«Há dias li na Time um artigo sobre niksen, que, diz a revista norte-americana, é uma nova tendência holandesa que advoga que fazer nada faz bem ao corpo e à mente, diminui o stresse a ansiedade e reforça o sistema imunitário. Eh pá, a sério? Quem diria?
A única novidade é ter virado “nova tendência”, para mais holandesa, e ter ganho um nome que, como o hyggee o lykke dinamarquês, o lagom sueco ou o sisu finlandês, nos é estranho, vem do norte da Europa, dá pequenos livros bonitos e a receita para a felicidade: tempo, paz e sossego.
Os nórdicos têm mau tempo (meteorológico), mas a organização social e laboral que alcançaram permite-lhes uma gestão mais humana e proveitosa do tempo (cronológico).
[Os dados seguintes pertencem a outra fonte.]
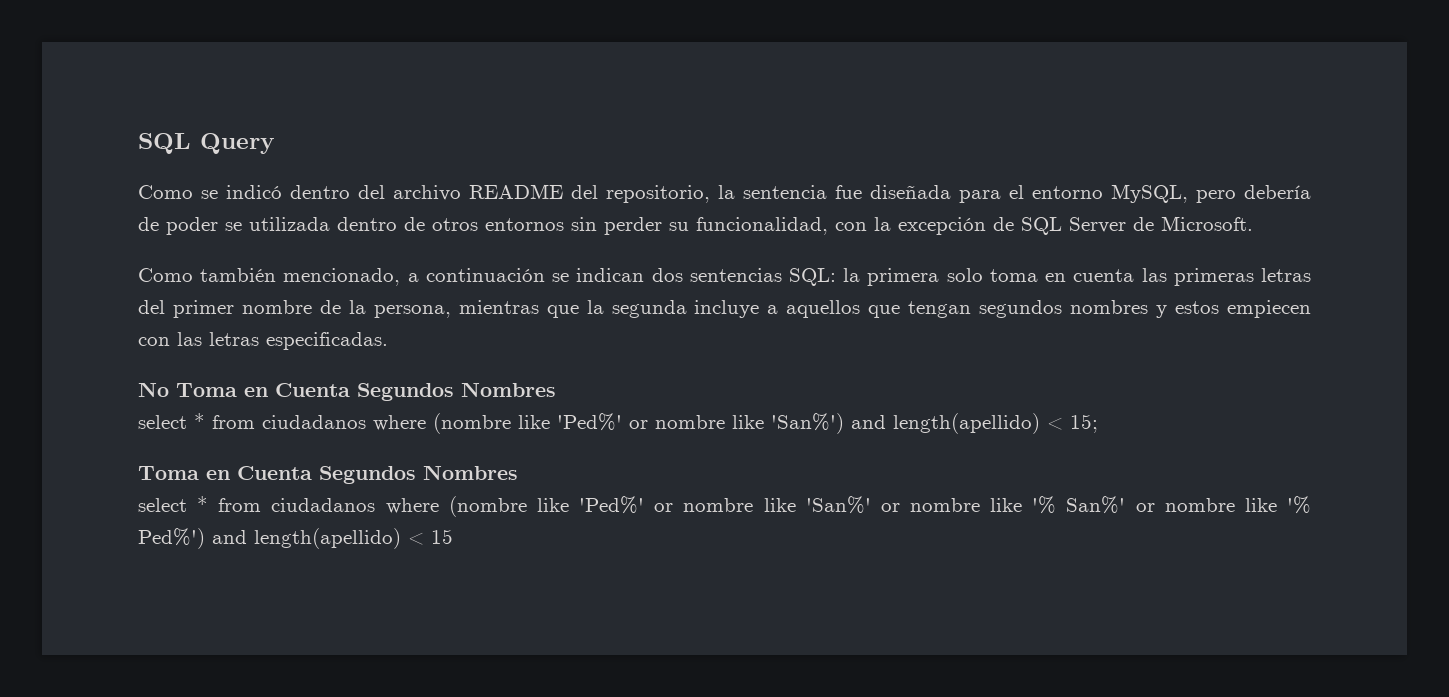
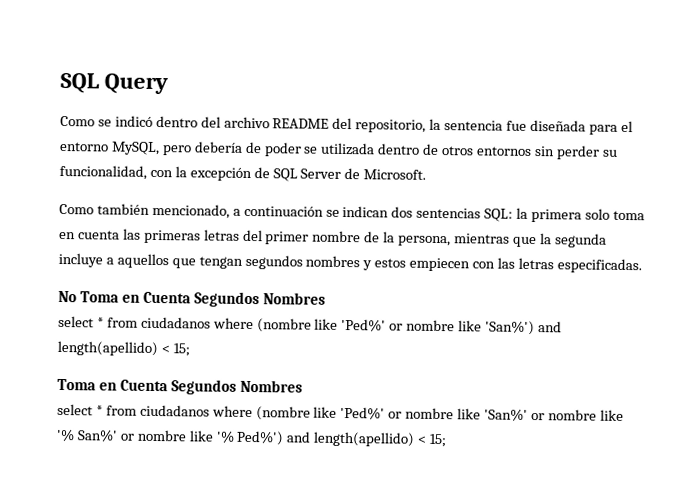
[431,529,453,544] 15 -> [429,433,448,448] 15;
A sul, onde o dolce far niente é aspiração antiga, o tempo (do dia e da vida) é quase todo dedicado ao trabalho. Queremos ter tempos vazios para fazer nada, nicles, népia, mas não há meio. Talvez depois dos 66 e é com sorte.
Paul Lafargue, genro de Karl Marx, escreveu em 1880 O Direito à Preguiça, em que defendia que as máquinas e a evolução tecnológica resultantes da Revolução Industrial deveriam ser usadas para libertar o homem do trabalho embrutecedor. Nesse pequeno livro, em que glorifica o dolce far niente como tempo de elevação e evolução intelectual e deplora o tempo exagerado dedicado ao trabalho, apresenta como um dos argumentos para a sua tese a maior saúde física e mental e até beleza daqueles que pela sua condição social (nobreza e aristocracia) podiam dedicar-se à ociosidade. Precursor do niksen, já falava das vantagens para a saúde de não fazer nada.
Olhamos para a inteligência artificial como uma ameaça aos postos de trabalho dos humanos, mas se quem manda quisesse (é claro que não quer) poderia apenas libertar-nos mais para fazermos nada. Ou fazermos o que quisermos com o tempo vazio.»